# Assignment
Include no pictures. Output exactly the lines from the one that contains "(431, 171) none" through the final line of the entries.

******

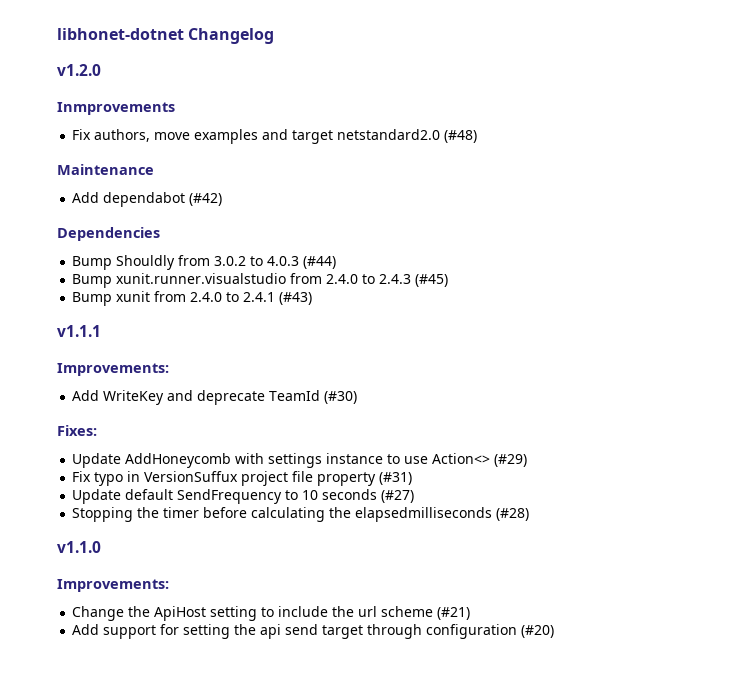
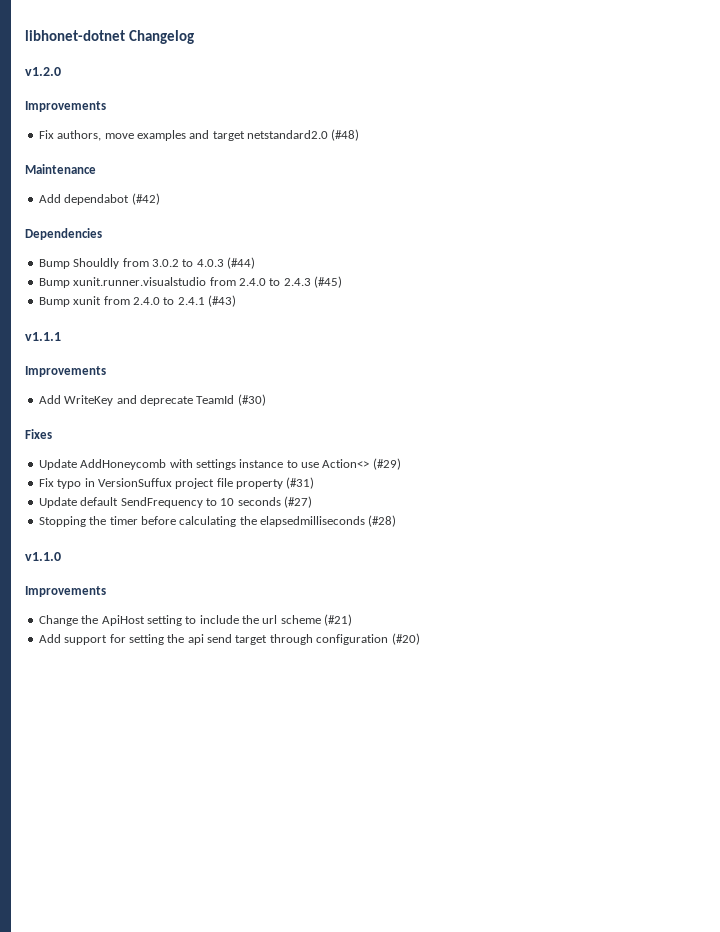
[57,102,175,115] Inmprovements -> [25,101,106,112] Improvements
[57,363,169,376] Improvements: -> [25,366,106,377] Improvements
[57,425,97,436] Fixes: -> [25,429,52,439] Fixes
[57,579,169,592] Improvements: -> [25,586,106,597] Improvements

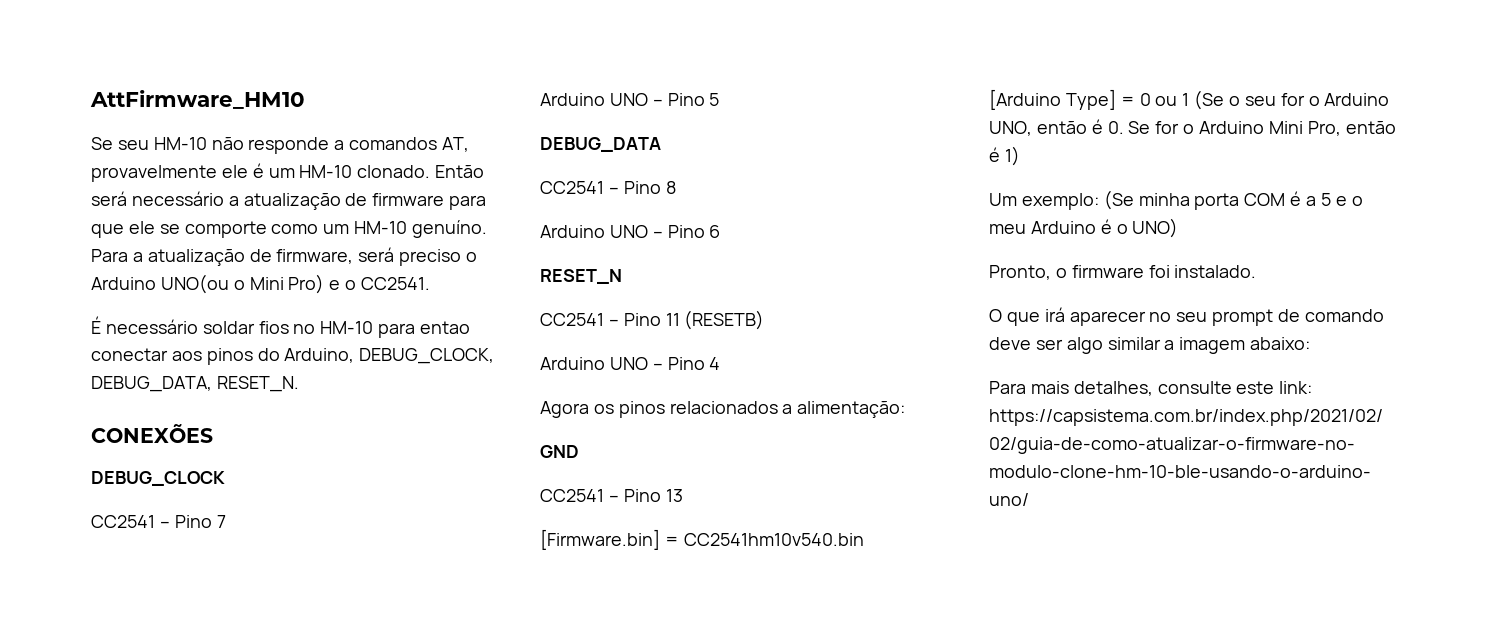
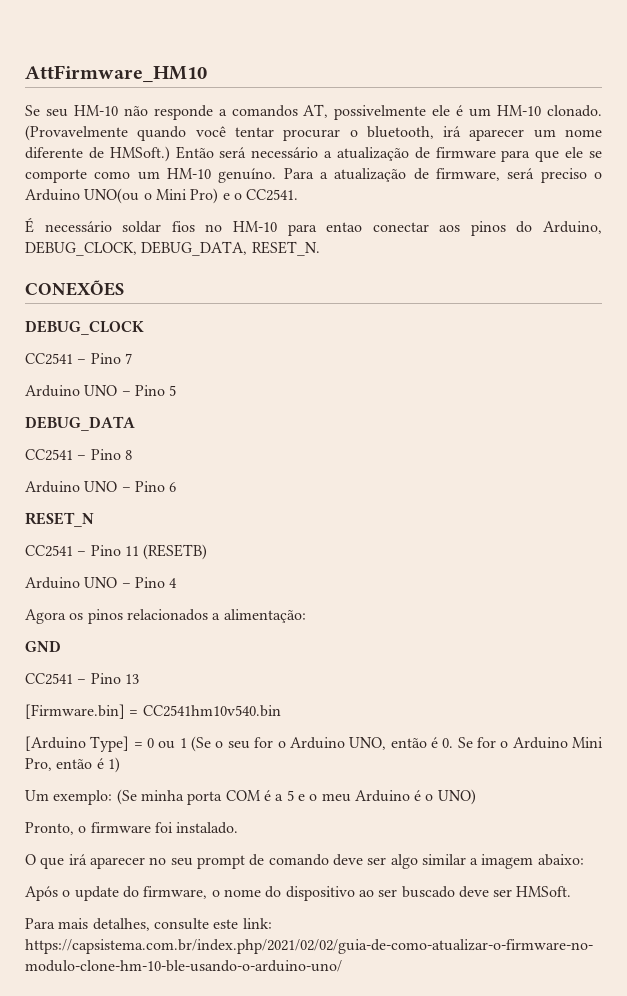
[91,165,217,182] provavelmente -> [334,105,427,120] possivelmente
(431, 171) none -> [25,125,602,141] [25,146,170,162] (Provavelmente quando você tentar procurar o bluetooth, irá aparecer um nome diferente de HMSoft.)
(1311, 343) none -> [25,886,572,901] // Após o update do firmware, o nome do dispositivo ao ser buscado deve ser HMSoft.

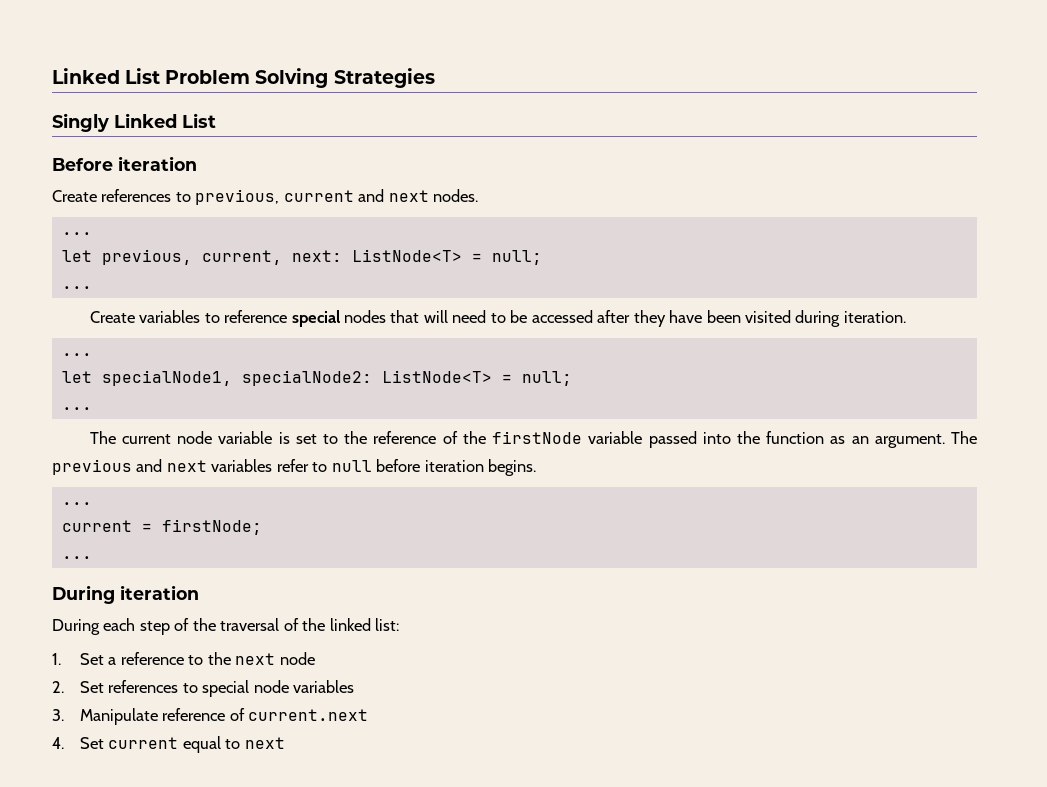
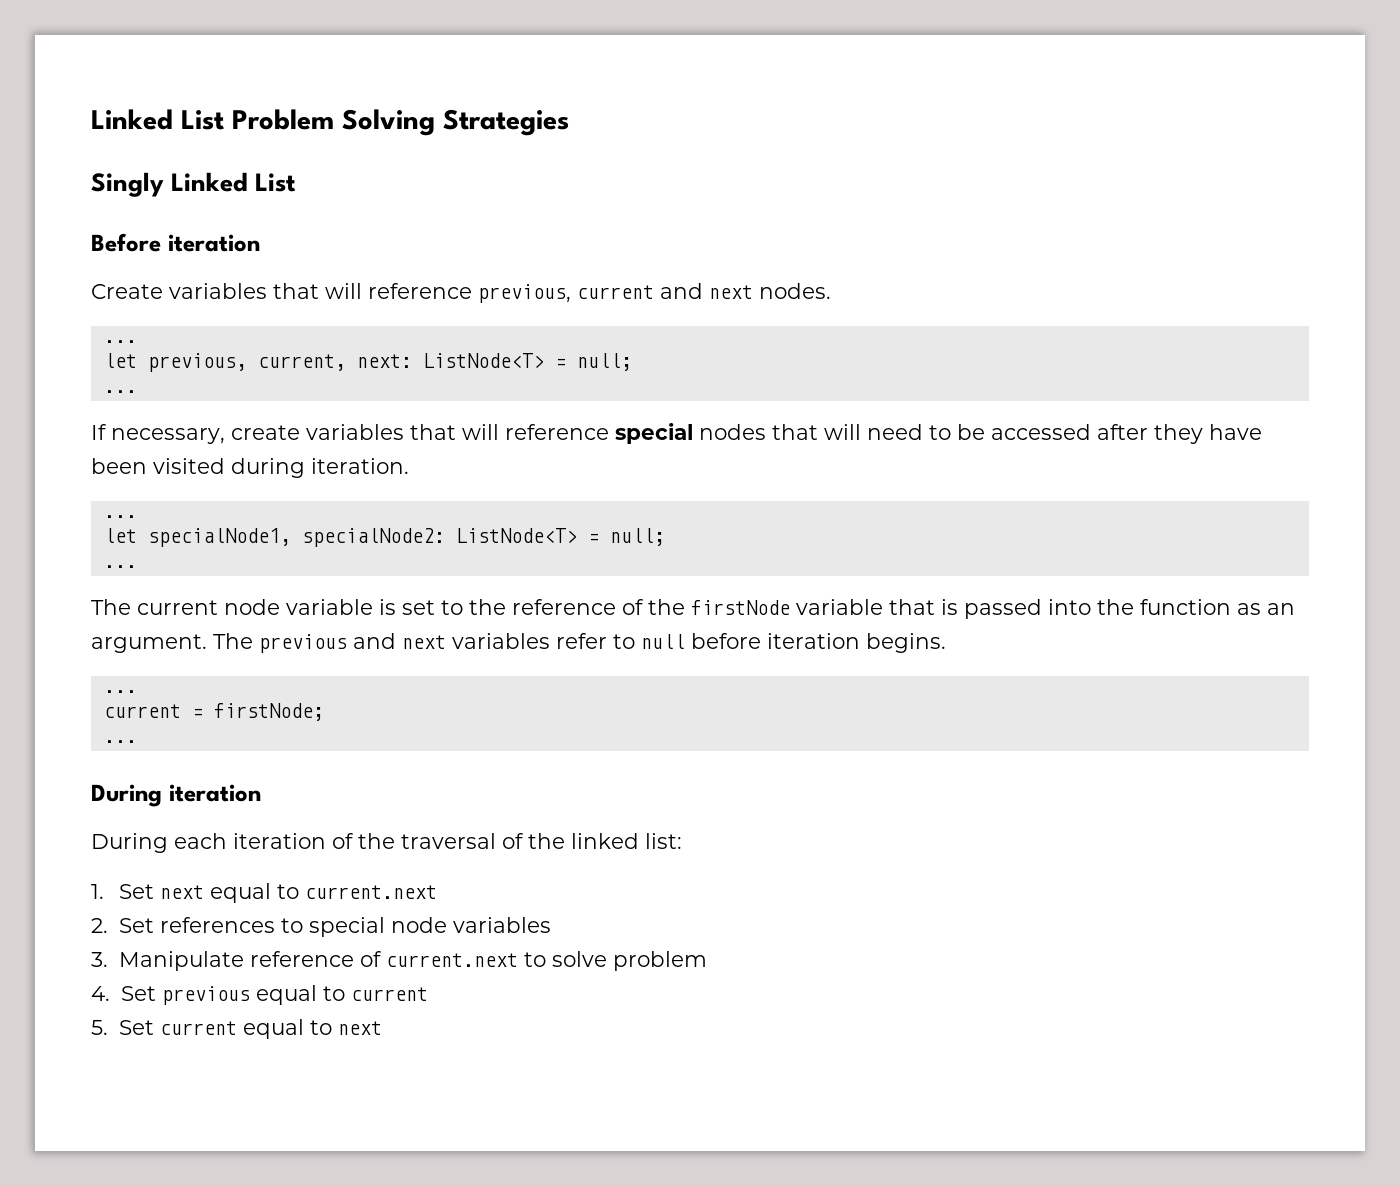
[101,189,191,202] references to -> [169,283,472,299] variables that will reference
[89,310,220,323] Create variables to -> [91,424,499,444] If necessary, create variables that will
(643, 437) none -> [889,599,958,615] that is
[139,621,170,635] step -> [233,833,326,849] iteration
[108,652,315,665] a reference to the next node -> [159,883,437,903] next equal to current.next
[52,737,64,749] // 4. -> [523,951,707,971] [91,985,428,1005] [91,1020,108,1035] to solve problem // 4. Set previous equal to current // 5.

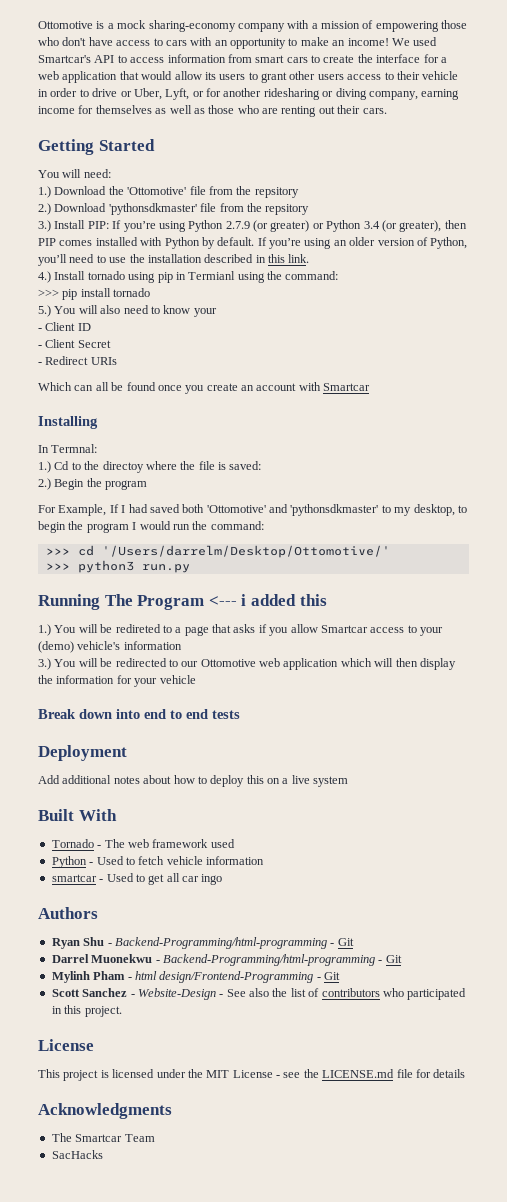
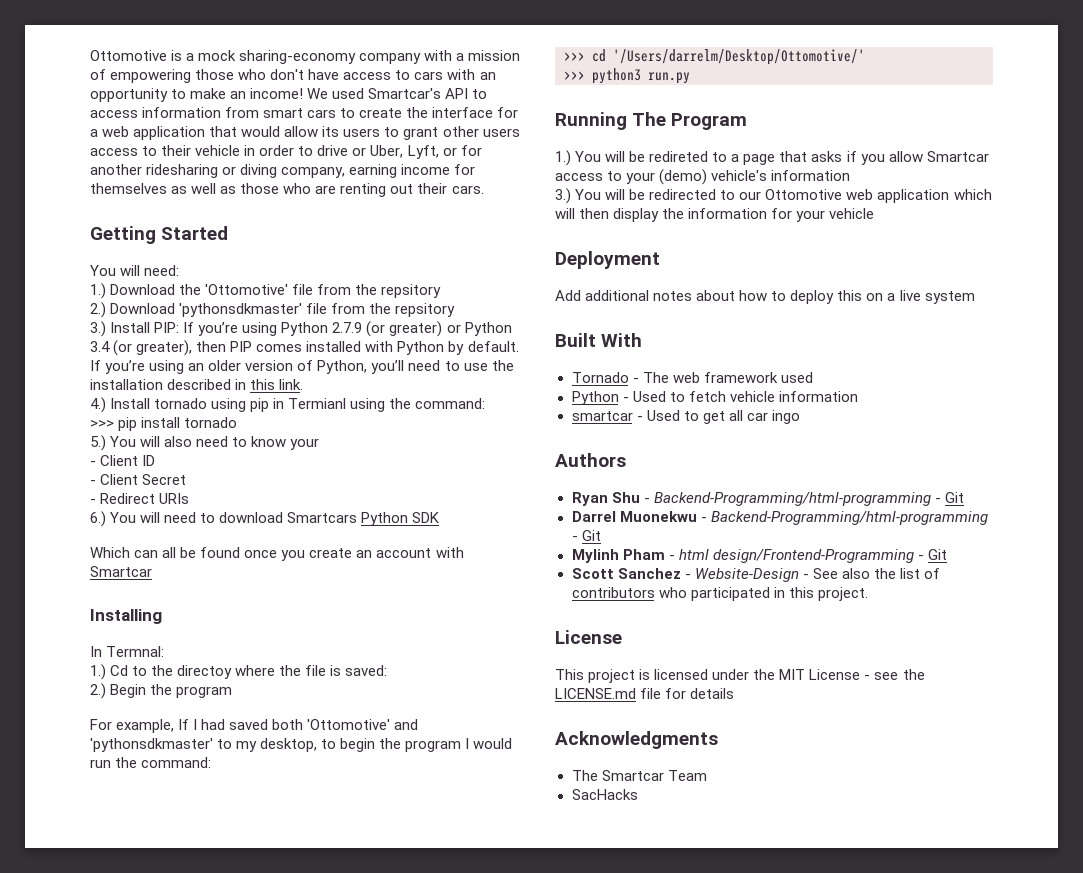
(117, 361) none -> [90,511,440,527] // 6.) You will need to download Smartcars Python SDK
[58,504,107,516] Example, -> [116,719,175,733] example,
[208,594,327,606] <--- i added this -> (748, 121) none
[38,709,240,719] // Break down into end to end tests -> (875, 213) none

******

# Task solution
(431, 171) none -> [25,125,602,141] [25,146,170,162] (Provavelmente quando você tentar procurar o bluetooth, irá aparecer um nome diferente de HMSoft.)
(1311, 343) none -> [25,886,572,901] // Após o update do firmware, o nome do dispositivo ao ser buscado deve ser HMSoft.

[101,189,191,202] references to -> [169,283,472,299] variables that will reference
[89,310,220,323] Create variables to -> [91,424,499,444] If necessary, create variables that will
(643, 437) none -> [889,599,958,615] that is
[139,621,170,635] step -> [233,833,326,849] iteration
[108,652,315,665] a reference to the next node -> [159,883,437,903] next equal to current.next
[52,737,64,749] // 4. -> [523,951,707,971] [91,985,428,1005] [91,1020,108,1035] to solve problem // 4. Set previous equal to current // 5.

(117, 361) none -> [90,511,440,527] // 6.) You will need to download Smartcars Python SDK
[58,504,107,516] Example, -> [116,719,175,733] example,
[208,594,327,606] <--- i added this -> (748, 121) none
[38,709,240,719] // Break down into end to end tests -> (875, 213) none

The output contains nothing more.